Después de bañarse y comer, Balduin llevó su armadura a limpiar al herrero, mientras Koiel charlaba con el otro cliente de la posada, un mercader procedente de Port d´Elhour, sin demasiado que contar. Clavis consiguió algo más de información charlando con el posadero, y Sombra, exploró el pueblo, alejándose hasta llegar a la plantación de los Tarascon. La plantación estaba cerrada, pero Sombra escuchó ruidos procedentes del interior, ruidos de olfateos y rasguños... La Elfa volvió a la Luna Llena, donde compartió lo que había descubierto con sus compañeros. Decidieron dirigirse juntos a la plantación, deteniéndose antes para hablar con el alguacil, que les contó su preocupación por los asesinatos y las desapariciones, en muchas de las cuales habian encontrado trozos de regaliz rojo. También aprovecharon para echar un vistazo en la casa Tarascon de la villa. Sombra consiguió abrir la puerta y se colaron en el interior, descubriendo que estaba vacía, y descuidada. Tras explorar la casa, en la parte superior, Clavis y Sombra encontraron un escondite en el que había una capa y un tubo de pergaminos, que se llevaron de allí a toda prisa, pues un error de Balduin les llevó a pensar que habían revelado su presencia en la casa. 

Saliendo de allí, se dirigieron a la plantación, aunque Luc, que hasta ese momento les había seguido a todas partes, diciendo frases extrañas e inconexas, se negó a seguirles, quedándose en el camino, en el bosque. Llegaron a la plantación, y Clavis utilizó sus hechizos de clérigo para averiguar que dentro había varios muertos vivientes, y también se dio cuenta de que los hechizos de detectar el mal no funcionaban. Se estaban planteando marcharse de allí cuando Koiel hizo un ruido, llamando la atención de las criaturas que estaban en el interior, seis ghouls que se arrojaron sobre ellos, rompiendo las ventanas de la mansión.
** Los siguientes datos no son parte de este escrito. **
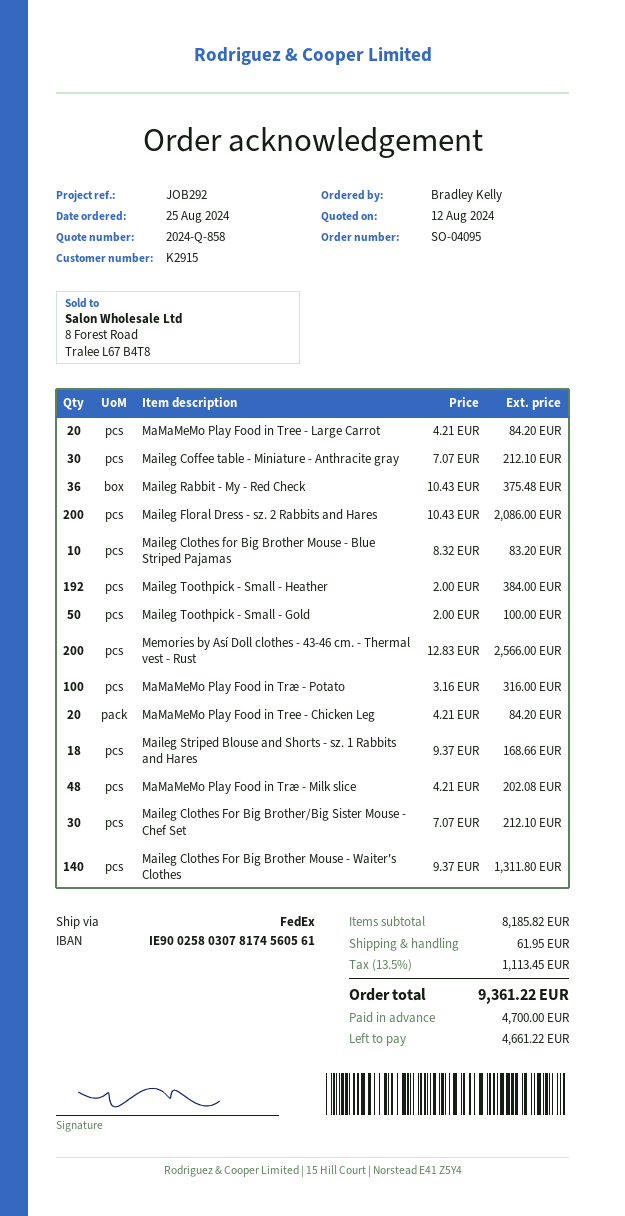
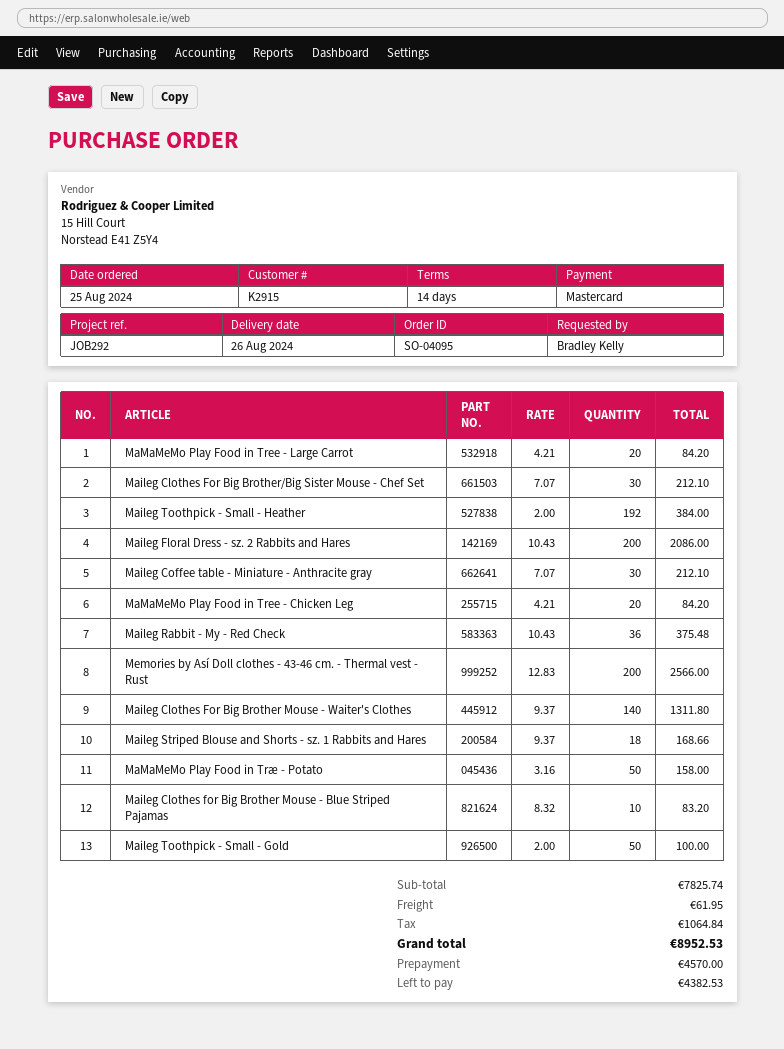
MaMaMeMo Play Food in Træ - Potato: 100 x 3.16 = 316.00 -> 50 x 3.16 = 158.00
MaMaMeMo Play Food in Træ - Milk slice: 48 x 4.21 = 202.08 -> none
subtotal: 8185.82 -> 7825.74
tax: 1113.45 -> 1064.84
total: 9361.22 -> 8952.53
deposit: 4700.00 -> 4570.00
balance: 4661.22 -> 4382.53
Los poderes de Clavis para canalizar la energía del bien consiguieron protegerles en parte del ataque de los muertos, aunque no pudo evitar que Koiel y Balduin fueran heridos por las mordeduras y las garras de los atacantes. Exploraron la casa, encontrando los restos de algunos de los desaparecidos en la ciudad, y finalmente, se marcharon en dirección a Marais d´Tarascon. Por el camino, examinaron la capa y el pergamino. En la capa, encontraron un bolsillo repleto de trozos de regaliz rojo, lo que les hizo suponer que el supuesto asesino debía ser el desaparecido Jean Tarascon. En el cartucho, encontraron un pergamino, donde aparecían seis frases, las seis profecías de Hyskosa, la vidente, que se correpondían de forma tergiversada con las frases de Luc... 

Al que encontraron muerto, con una espada atravesándole la garganta, clavado al árbol bajo el que el muchacho se había quedado. 


PD: LAS PROFECÍAS DE HYSKOSA LA VIDENTE.

En la casa de Daegon el gran brujo nació, de la vida, la no vida, de los no vivos se burló.

El niño sin vida de la inflexible madre habla. Presagia un tiempo, una noche en la que el mal se desata.

El hijo de los soles ha de alzarse siete veces, para hacer que el humilde, por toda la eternidad solloce.

La luz del sol brillará sobre los muertos, rezumará y caerá, volviendo rojos los restos. 

Inajira sus fortunas invertirá y a todo lo que vive horriblemente maldecirá.

Los sin cuerpo viajarán al tiempo de antaño, donde felicidad y odio crean leyendas de año en año.